Records to use:
┏━━
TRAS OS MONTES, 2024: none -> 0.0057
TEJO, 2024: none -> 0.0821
┗━━
┏━━
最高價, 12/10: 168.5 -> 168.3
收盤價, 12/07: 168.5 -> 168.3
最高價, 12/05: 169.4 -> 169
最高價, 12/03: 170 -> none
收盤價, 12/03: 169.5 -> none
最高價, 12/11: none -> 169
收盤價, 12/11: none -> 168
┗━━
What the task asks:
Determine how many lines in the records include the word "none", and reply with that number alone.

Task answer:
6